(Dataset records)

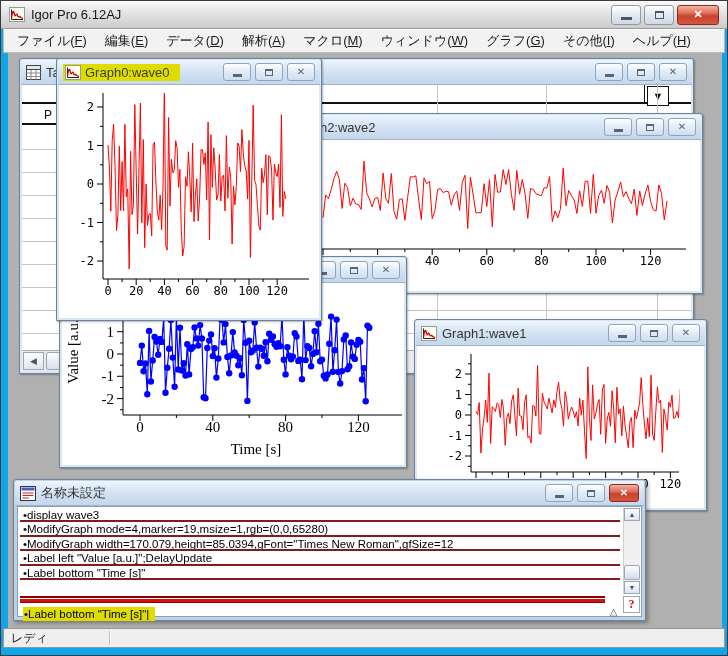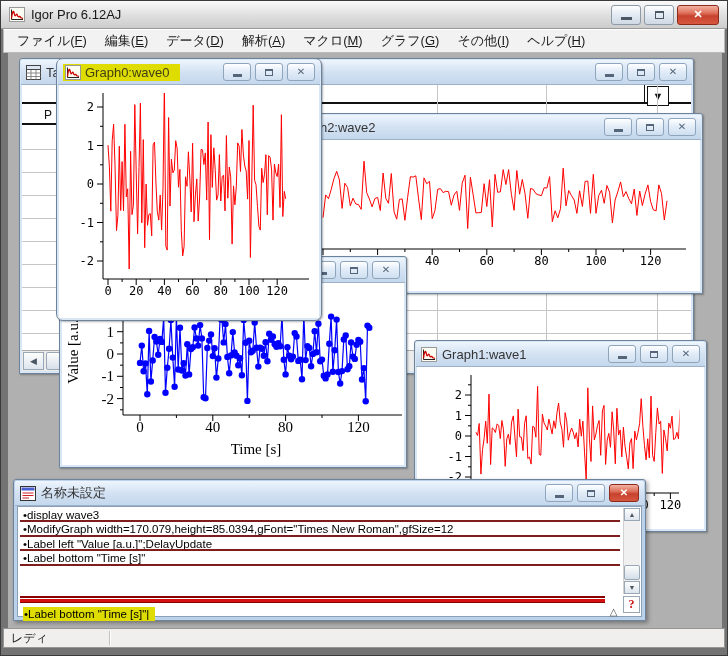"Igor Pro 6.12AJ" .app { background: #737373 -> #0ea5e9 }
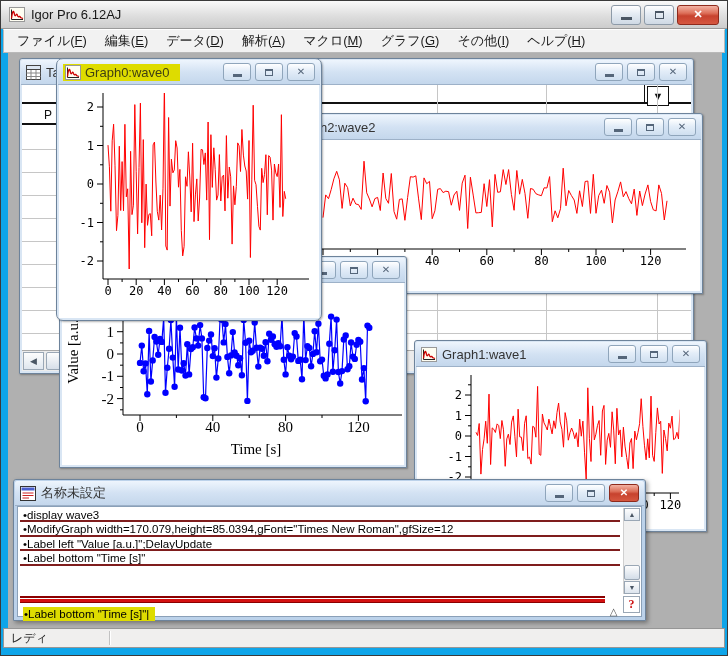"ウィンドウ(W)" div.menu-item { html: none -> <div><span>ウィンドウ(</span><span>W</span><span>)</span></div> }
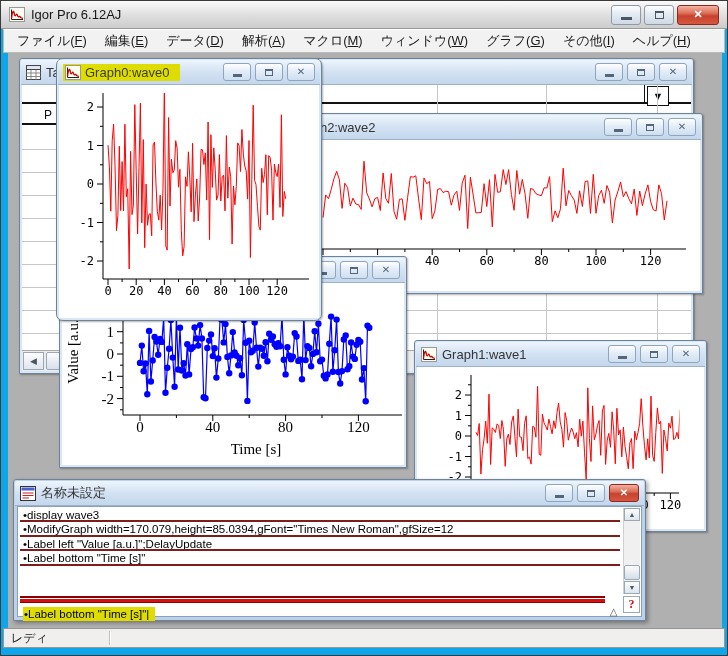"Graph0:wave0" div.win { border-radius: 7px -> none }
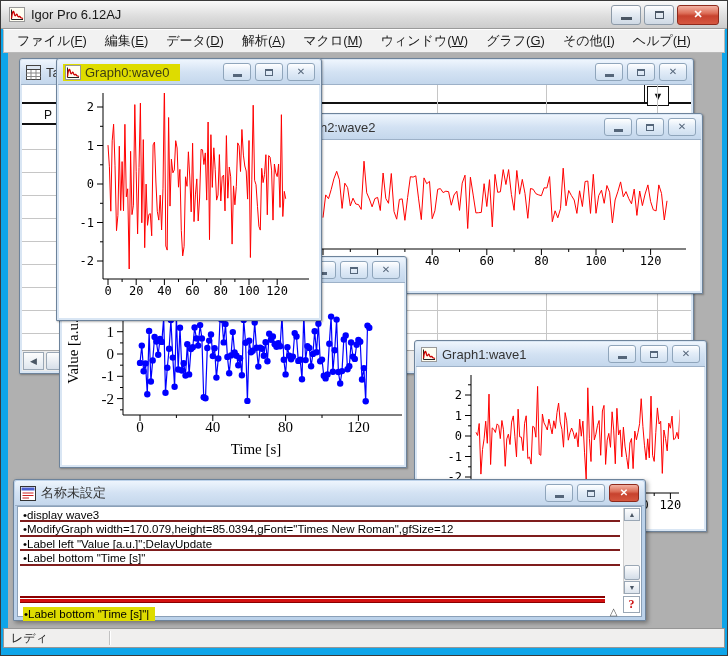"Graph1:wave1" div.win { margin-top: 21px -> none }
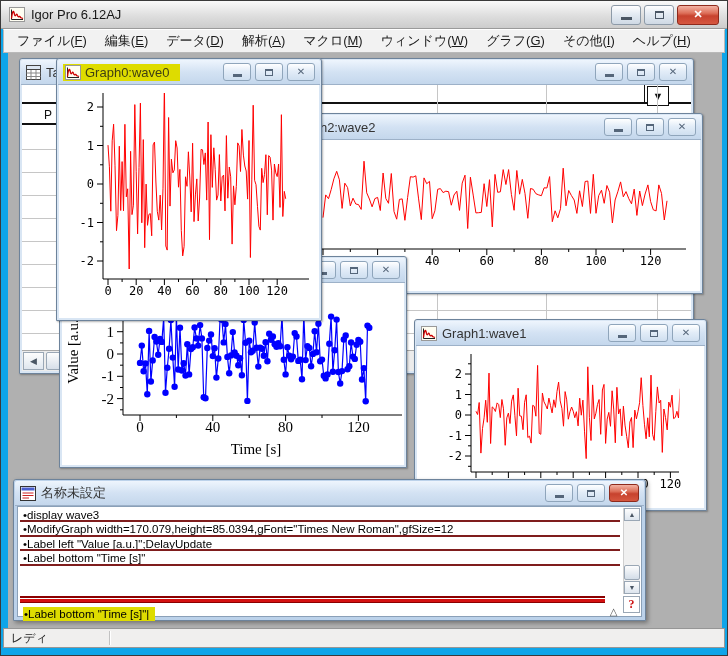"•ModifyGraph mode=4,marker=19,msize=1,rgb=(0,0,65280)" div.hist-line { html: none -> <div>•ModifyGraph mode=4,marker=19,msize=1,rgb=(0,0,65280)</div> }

(End Dataset records)
(Dataset records)

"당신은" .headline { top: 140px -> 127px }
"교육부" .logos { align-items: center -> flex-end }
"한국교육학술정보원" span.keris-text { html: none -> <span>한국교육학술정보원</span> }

(End Dataset records)

**Exercise prompt**
Restate word for word every line from the one with "background: #737373 ->" up to and including the one with "margin-top: 21px ->" in the records above, minus the pictures.

**Solution to this task**
"Igor Pro 6.12AJ" .app { background: #737373 -> #0ea5e9 }
"ウィンドウ(W)" div.menu-item { html: none -> <div><span>ウィンドウ(</span><span>W</span><span>)</span></div> }
"Graph0:wave0" div.win { border-radius: 7px -> none }
"Graph1:wave1" div.win { margin-top: 21px -> none }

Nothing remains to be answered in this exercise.